• Exercise
In the records below, find the line with "chmod +x .git/hooks/pre-commit)." and the line with "обязательными перед merge.". Print both exactly, along with every line between them, and no other line.
======== Extracted records
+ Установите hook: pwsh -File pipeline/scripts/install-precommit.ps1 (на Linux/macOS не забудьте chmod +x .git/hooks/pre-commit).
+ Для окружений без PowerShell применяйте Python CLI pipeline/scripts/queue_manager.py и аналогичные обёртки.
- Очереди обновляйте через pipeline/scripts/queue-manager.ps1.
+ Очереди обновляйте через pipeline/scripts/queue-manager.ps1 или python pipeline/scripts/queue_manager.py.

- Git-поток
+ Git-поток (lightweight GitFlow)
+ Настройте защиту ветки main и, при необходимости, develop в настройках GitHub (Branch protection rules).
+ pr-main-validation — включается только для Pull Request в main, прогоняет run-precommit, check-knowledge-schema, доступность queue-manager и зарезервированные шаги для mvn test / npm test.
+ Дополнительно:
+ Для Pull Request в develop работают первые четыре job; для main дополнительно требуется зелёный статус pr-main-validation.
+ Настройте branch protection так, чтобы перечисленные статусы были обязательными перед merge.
================
======== Extracted records
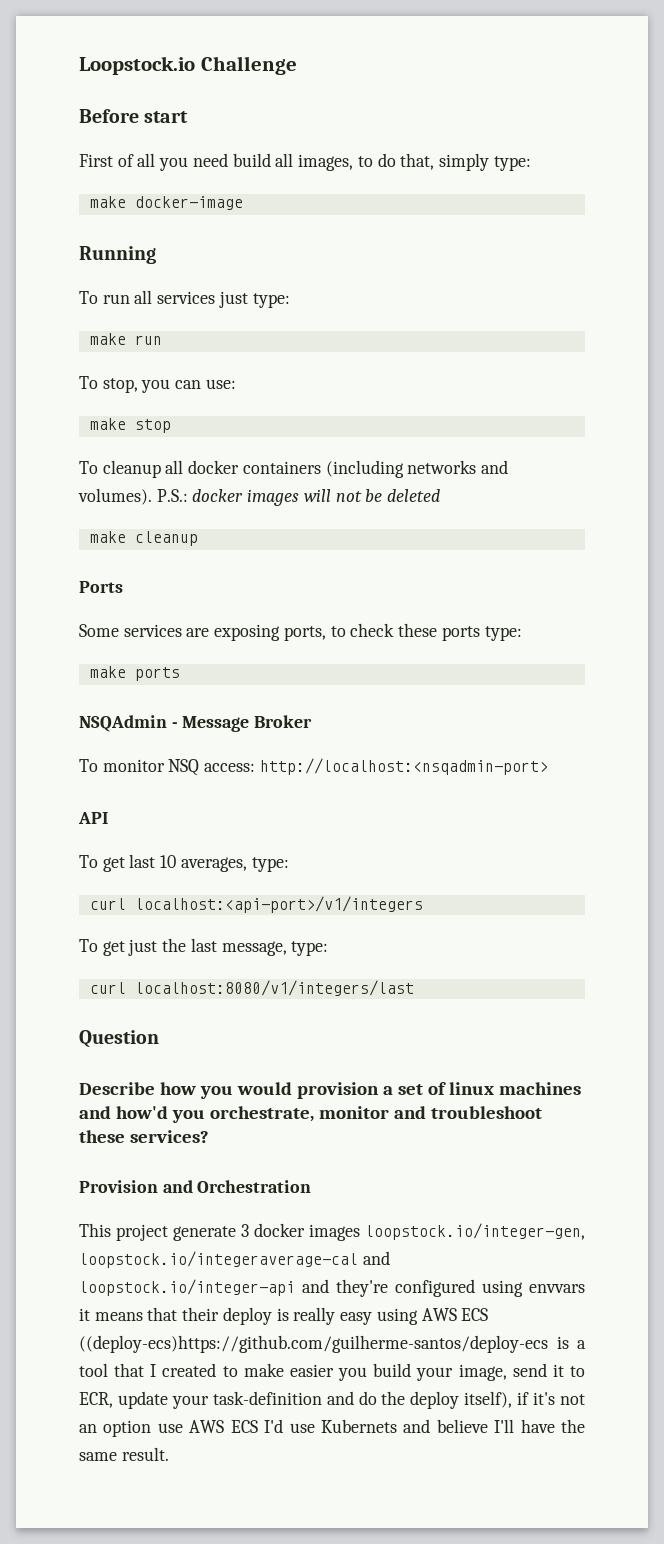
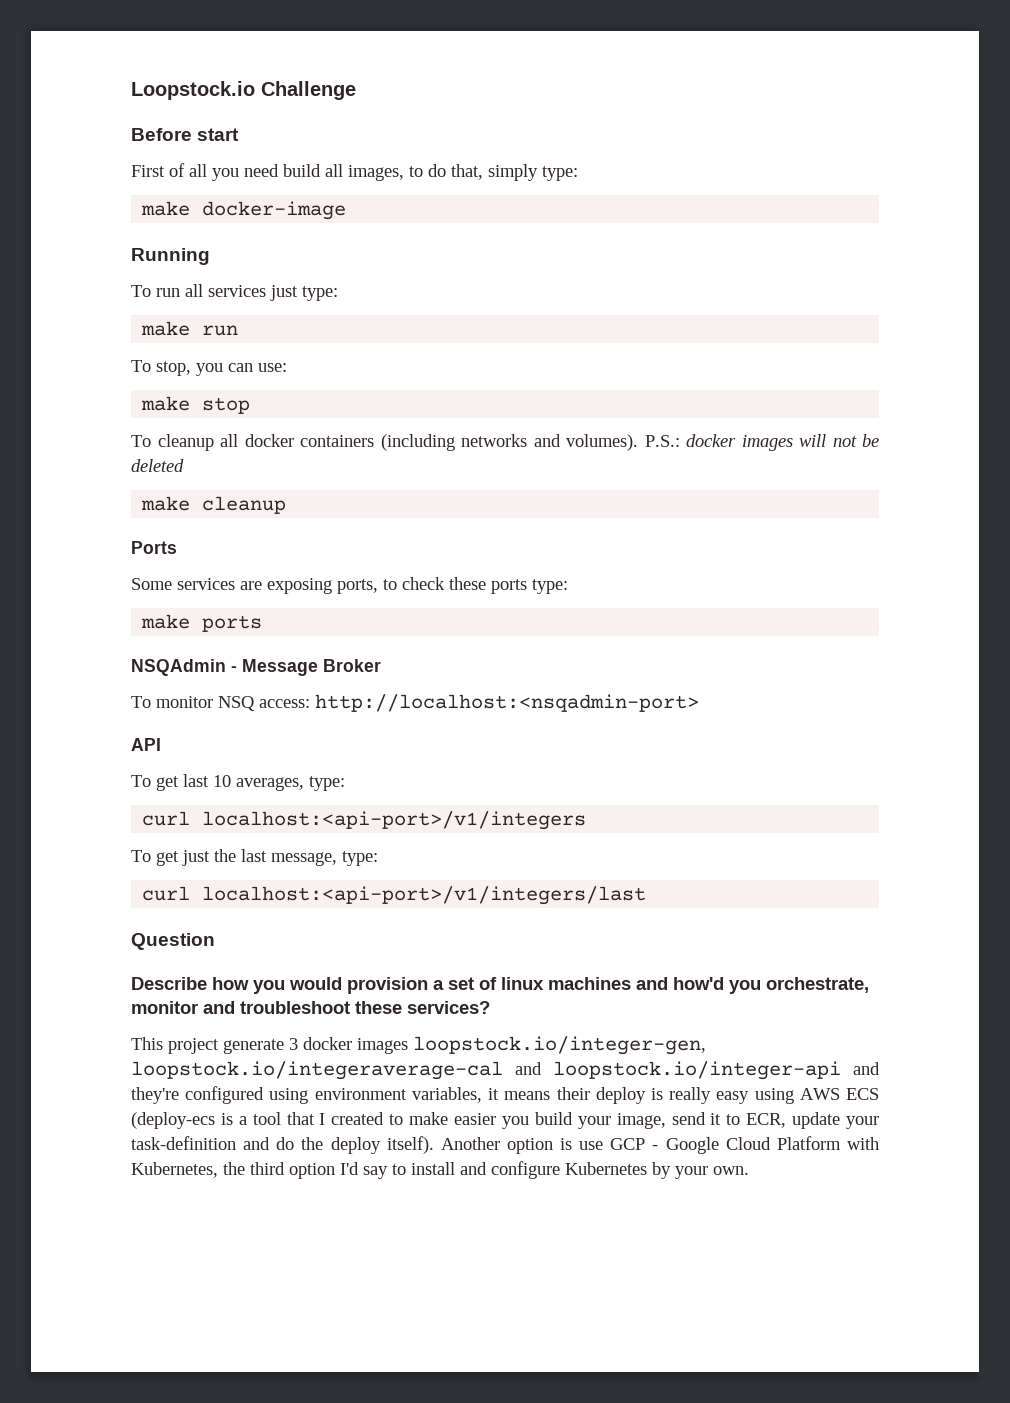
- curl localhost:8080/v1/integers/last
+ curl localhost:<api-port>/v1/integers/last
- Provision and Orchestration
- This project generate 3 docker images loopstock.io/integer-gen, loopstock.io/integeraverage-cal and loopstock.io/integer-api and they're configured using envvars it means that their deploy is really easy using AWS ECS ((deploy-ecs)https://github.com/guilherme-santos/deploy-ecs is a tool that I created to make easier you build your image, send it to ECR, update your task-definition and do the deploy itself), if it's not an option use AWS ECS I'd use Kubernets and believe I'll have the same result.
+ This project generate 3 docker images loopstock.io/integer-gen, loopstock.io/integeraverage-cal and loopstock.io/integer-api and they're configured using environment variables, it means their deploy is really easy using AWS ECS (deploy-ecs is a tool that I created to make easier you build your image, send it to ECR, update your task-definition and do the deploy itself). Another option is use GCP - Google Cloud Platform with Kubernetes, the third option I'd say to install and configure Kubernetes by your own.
================
======== Extracted records
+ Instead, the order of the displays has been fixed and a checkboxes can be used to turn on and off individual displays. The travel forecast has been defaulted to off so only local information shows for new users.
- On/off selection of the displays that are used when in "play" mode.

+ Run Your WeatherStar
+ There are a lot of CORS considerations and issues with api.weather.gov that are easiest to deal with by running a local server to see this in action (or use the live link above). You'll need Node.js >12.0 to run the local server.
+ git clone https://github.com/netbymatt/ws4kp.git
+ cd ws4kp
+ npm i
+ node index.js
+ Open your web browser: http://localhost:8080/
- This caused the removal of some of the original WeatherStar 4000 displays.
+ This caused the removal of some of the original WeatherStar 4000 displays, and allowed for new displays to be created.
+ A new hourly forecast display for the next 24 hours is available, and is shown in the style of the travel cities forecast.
================
• Result below
+ Установите hook: pwsh -File pipeline/scripts/install-precommit.ps1 (на Linux/macOS не забудьте chmod +x .git/hooks/pre-commit).
+ Для окружений без PowerShell применяйте Python CLI pipeline/scripts/queue_manager.py и аналогичные обёртки.
- Очереди обновляйте через pipeline/scripts/queue-manager.ps1.
+ Очереди обновляйте через pipeline/scripts/queue-manager.ps1 или python pipeline/scripts/queue_manager.py.

- Git-поток
+ Git-поток (lightweight GitFlow)
+ Настройте защиту ветки main и, при необходимости, develop в настройках GitHub (Branch protection rules).
+ pr-main-validation — включается только для Pull Request в main, прогоняет run-precommit, check-knowledge-schema, доступность queue-manager и зарезервированные шаги для mvn test / npm test.
+ Дополнительно:
+ Для Pull Request в develop работают первые четыре job; для main дополнительно требуется зелёный статус pr-main-validation.
+ Настройте branch protection так, чтобы перечисленные статусы были обязательными перед merge.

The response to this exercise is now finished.